The Do-It-Yourselfers

This persona, comprising the largest share of respondents, values workplace flexibility, meaningful work, and compensation as the top motivators for potentially returning to the traditional workforce. They tend to be 25 to 45 years old and run the gamut from self-employed to full-time employed in nontraditional roles to gig and part-time workers,” McKinsey said. “This group wants flexibility above all else. During the pandemic, workload-related stress, toxic managers, a desire for autonomy, and a feeling of not being appreciated led many people to look for something different.

“Attracting this cohort may be difficult, because organizations must show that what they offer is better than what these workers have created for themselves. Companies can provide the freedom that these workers crave and a sense of purpose, as well as a compensation package beyond what they have on their own,” the company continued. “To attract this group, companies can offer them freedom and a sense of purpose.”

The Caregivers & Others

More than two years after the start of the pandemic, this persona needs little introduction. Members of this group are motivated by compensation but have another constellation of priorities for returning to their jobs: workplace flexibility, support for employee health and well-being, and career development,” McKinsey explained. “These are people who have decided to sit it out at home, with some actively looking for work and others who are passive job seekers hoping to find an opportunity that would justify reentering the paid labor force. 

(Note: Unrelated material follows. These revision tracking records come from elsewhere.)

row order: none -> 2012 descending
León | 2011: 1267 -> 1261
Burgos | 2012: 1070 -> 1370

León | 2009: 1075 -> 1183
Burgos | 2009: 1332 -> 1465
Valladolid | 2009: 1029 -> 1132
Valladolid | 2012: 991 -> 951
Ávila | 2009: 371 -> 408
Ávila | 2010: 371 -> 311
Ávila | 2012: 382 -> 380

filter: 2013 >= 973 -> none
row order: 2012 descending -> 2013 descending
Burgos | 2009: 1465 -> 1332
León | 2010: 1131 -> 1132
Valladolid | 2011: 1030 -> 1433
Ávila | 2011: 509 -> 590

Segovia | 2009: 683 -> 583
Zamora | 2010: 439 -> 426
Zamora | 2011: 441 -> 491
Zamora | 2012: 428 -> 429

“The predominant age group is between 18 and 44, with more women than men, many who are parents or other caregivers. For many in this cohort, workplaces that are inflexible and that don’t provide a pathway to advancement aren’t worth the sacrifice of going back to work while continuing their caregiving duties. People in this profile are ready to lend their time and talents to companies that are willing to work with their schedules. The Relaxers

“In contrast to the previous personas, the people in this cohort are a mix of retirees, those not looking for work, and those who might return to traditional work under the right circumstances,” McKinsey said. “We call this latter group the ‘Gronks, referring to the American football player Rob Gronkowski, who retired but returned at the urging of his former teammate Tom Brady and the promise of not only pay but also a flexible contract with a great team. 

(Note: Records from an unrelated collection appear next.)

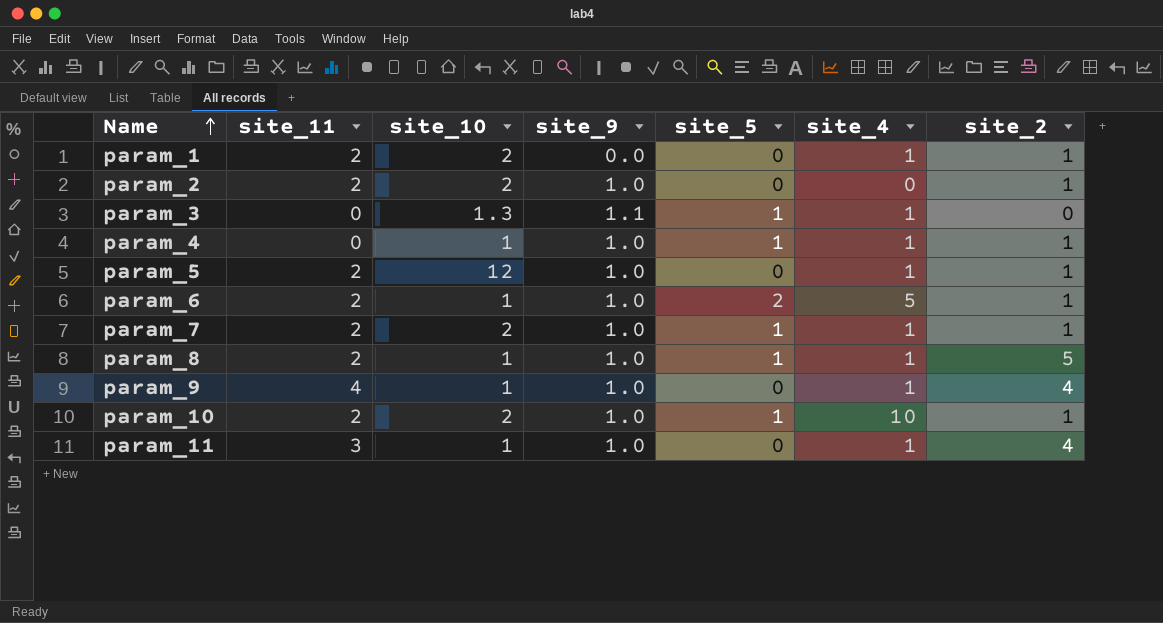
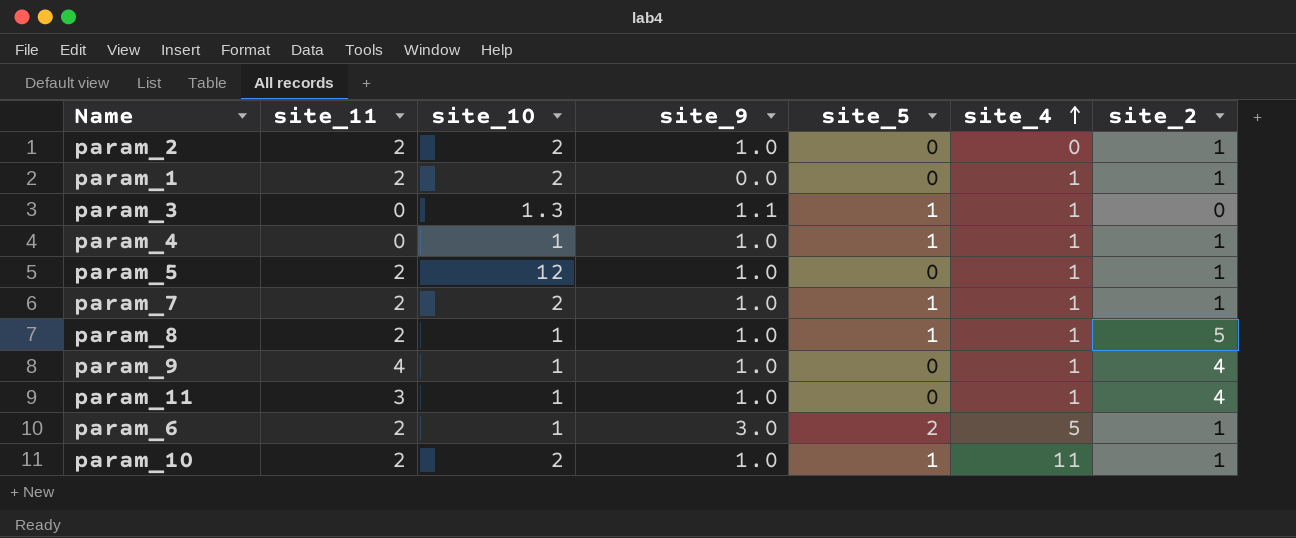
row order: Name ascending -> site_4 ascending
param_6 | site_9: 1.0 -> 3.0
param_10 | site_4: 10 -> 11

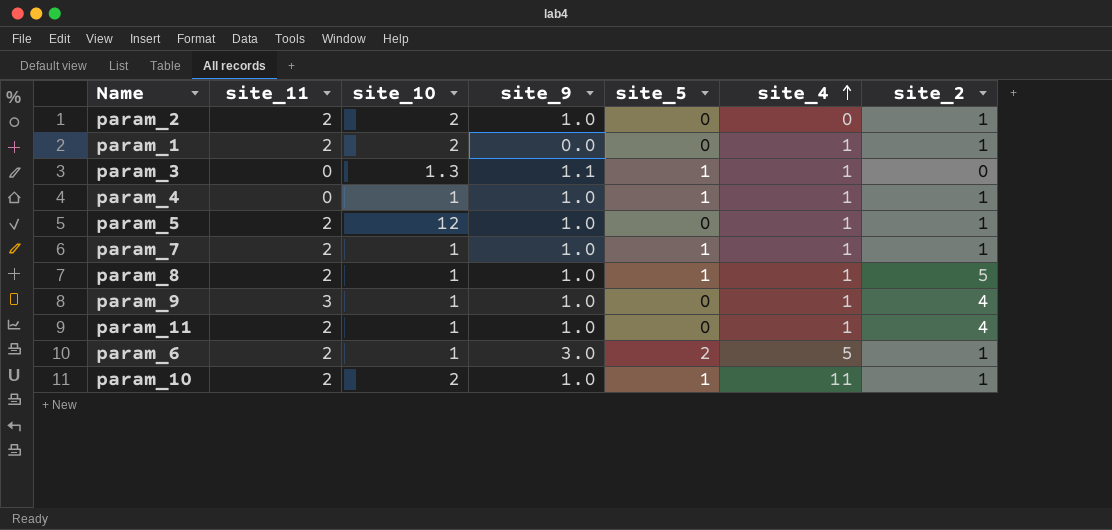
param_7 | site_10: 2 -> 1
param_9 | site_11: 4 -> 3
param_11 | site_11: 3 -> 2

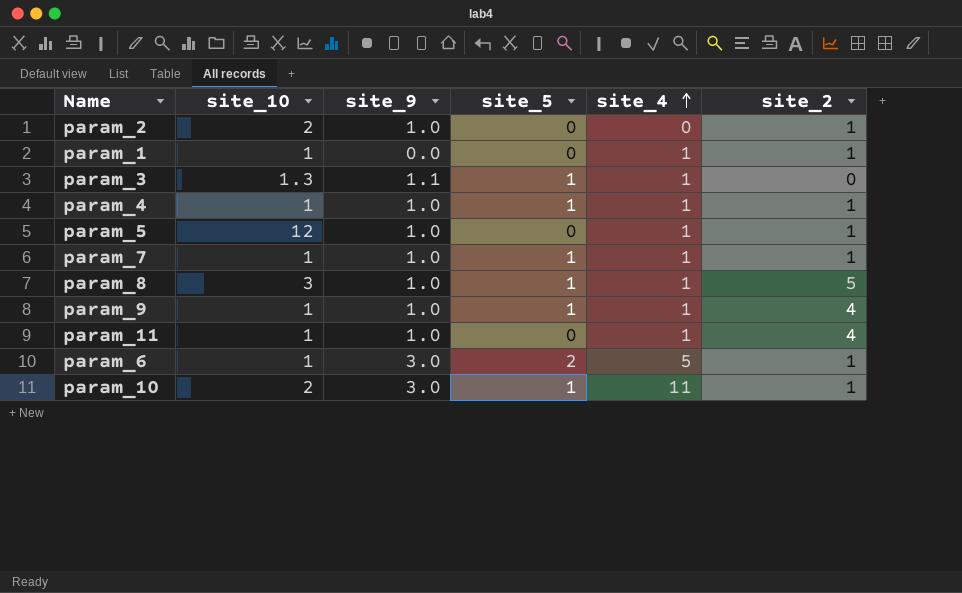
column site_11 | position: 2 -> none
param_1 | site_10: 2 -> 1
param_8 | site_10: 1 -> 3
param_9 | site_5: 0 -> 1
param_10 | site_9: 1.0 -> 3.0

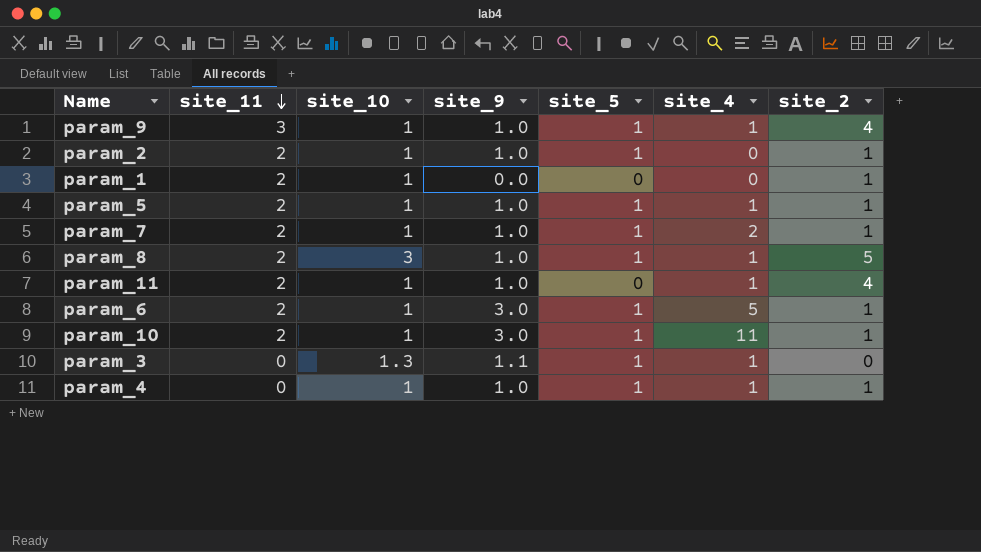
row order: site_4 ascending -> site_11 descending
column site_11 | position: none -> 2
param_2 | site_10: 2 -> 1
param_2 | site_5: 0 -> 1
param_1 | site_4: 1 -> 0
param_5 | site_10: 12 -> 1
param_5 | site_5: 0 -> 1
param_7 | site_4: 1 -> 2
param_6 | site_5: 2 -> 1
param_10 | site_10: 2 -> 1

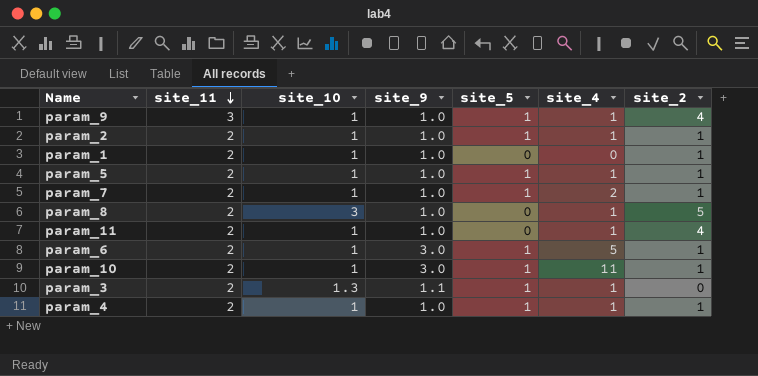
param_2 | site_4: 0 -> 1
param_1 | site_9: 0.0 -> 1.0
param_8 | site_5: 1 -> 0
param_3 | site_11: 0 -> 2
param_4 | site_11: 0 -> 2

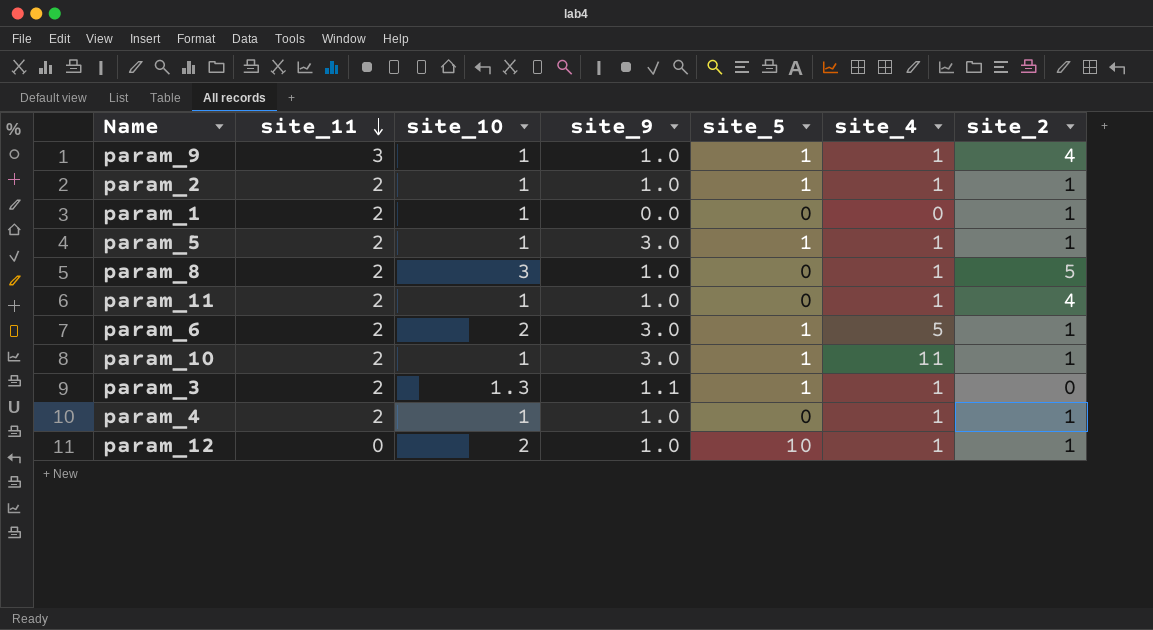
row param_7: 2 | 1 | 1.0 | 1 | 2 | 1 -> none
param_1 | site_9: 1.0 -> 0.0
param_5 | site_9: 1.0 -> 3.0
param_6 | site_10: 1 -> 2
param_4 | site_5: 1 -> 0
row param_12: none -> 0 | 2 | 1.0 | 10 | 1 | 1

“Like many who retired early during the pandemic, Gronks have completed their traditional careers and might not need more money to live comfortably. So they will want more than the traditional value proposition to be enticed back into the workforce—including the promise of meaningful work,” McKinsey continued. “Organizations have not pursued these seasoned workers as hard as they might. But it’s not too late: companies should consider reaching out to see if they can find the right balance to win people back.

Dynamics at Play

“There are interesting dynamics at play here. After a surge in retirement during the early months of the pandemic, the rate of retired workers returning to the job market has slowly been increasing. Some have been enticed by higher wages or an improved pandemic outlook, while others have felt the effects of inflation and a need to return to work as their nest egg dwindles faster than anticipated. But with estimates of just one in five of these ‘pandemic retired’ looking to return to the workforce, there are plenty more out there for companies to attract.”